К сожалению, от былой уверенности не осталось и следа — если не в отношении хода событий, то уж точно в отношении состава армий. В 2005 году профессор Энн Карри, авторитетный специалист по Столетней войне, опубликовала книгу «Азенкур: новая история» (Anne Curry. Agincourt: A New History). После детальных доводов она выдвинула предположение, что армии отличались по численности не так сильно, как считалось прежде. Обычно принято полагать, что 6 тысяч англичан бились против 30 тысяч французов, однако доктор Карри сводит количество к 9 тысячам англичан против 12 тысяч французов. Если это правда, то слава Азенкурского сражения оказывается надуманной — ведь она зиждется на несопоставимости размера армий. Шекспиру было бы непростительно писать о «горсточке счастливцев»[98], будь французов почти такая же «горсточка».

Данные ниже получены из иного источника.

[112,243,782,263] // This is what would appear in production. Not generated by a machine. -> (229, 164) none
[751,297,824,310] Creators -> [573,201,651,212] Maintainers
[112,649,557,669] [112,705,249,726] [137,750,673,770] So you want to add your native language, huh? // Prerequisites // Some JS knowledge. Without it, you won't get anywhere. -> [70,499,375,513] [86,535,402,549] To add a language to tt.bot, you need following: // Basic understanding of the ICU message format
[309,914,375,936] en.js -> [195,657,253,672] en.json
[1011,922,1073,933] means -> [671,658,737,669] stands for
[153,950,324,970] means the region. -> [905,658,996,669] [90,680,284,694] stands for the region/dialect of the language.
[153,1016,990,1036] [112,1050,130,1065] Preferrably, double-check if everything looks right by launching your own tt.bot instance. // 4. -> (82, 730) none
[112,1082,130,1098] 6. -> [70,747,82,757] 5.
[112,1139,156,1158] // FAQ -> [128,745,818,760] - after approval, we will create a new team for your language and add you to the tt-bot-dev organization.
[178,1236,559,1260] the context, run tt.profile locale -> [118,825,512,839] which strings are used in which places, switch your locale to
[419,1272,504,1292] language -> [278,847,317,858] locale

Сэр Джон Киган совершенно прав, упоминая традиционный «буйный хаос неопределенности» при попытке оценить численность войск в средневековых сражениях. Нам повезло иметь описания битвы, составленные свидетелями, мы располагаем рассказами современников, записанными недолгое время спустя, но их сведения о численности войск чудовищно разнятся. Английские хронисты, определяя количество французов, называют числа от 60 до 150 тысяч, французские и бургундские источники говорят о войске величиной от 8 до 50 тысяч. Самые надежные свидетели оценивают французскую армию в 30, 36 и 50 тысяч, внося свой вклад в «буйный хаос неопределенности», только усугубленный доктором Карри. В конце концов я предпочел считать верным общепринятое мнение, согласно которому в битве участвовало около 6 тысяч англичан против примерно 30 тысяч французов. Должен отметить, что это не было результатом моих научных изысканий: я лишь полагался на чутье, говорившее мне, что реакция современников отразила некую необычность Азенкурской битвы, а главная необычность в свидетельствах — несоразмерность численности войск. Английский священник, находившийся на поле боя, говорил о тридцати французах на одного англичанина — очевидная гипербола, но она неоспоримо свидетельствует в пользу традиционного мнения, что Азенкурская битва воспринималась современниками как исключительное событие именно из-за явного неравенства армий. И все же я не ученый, и отвергать выводы доктора Карри казалось безрассудством.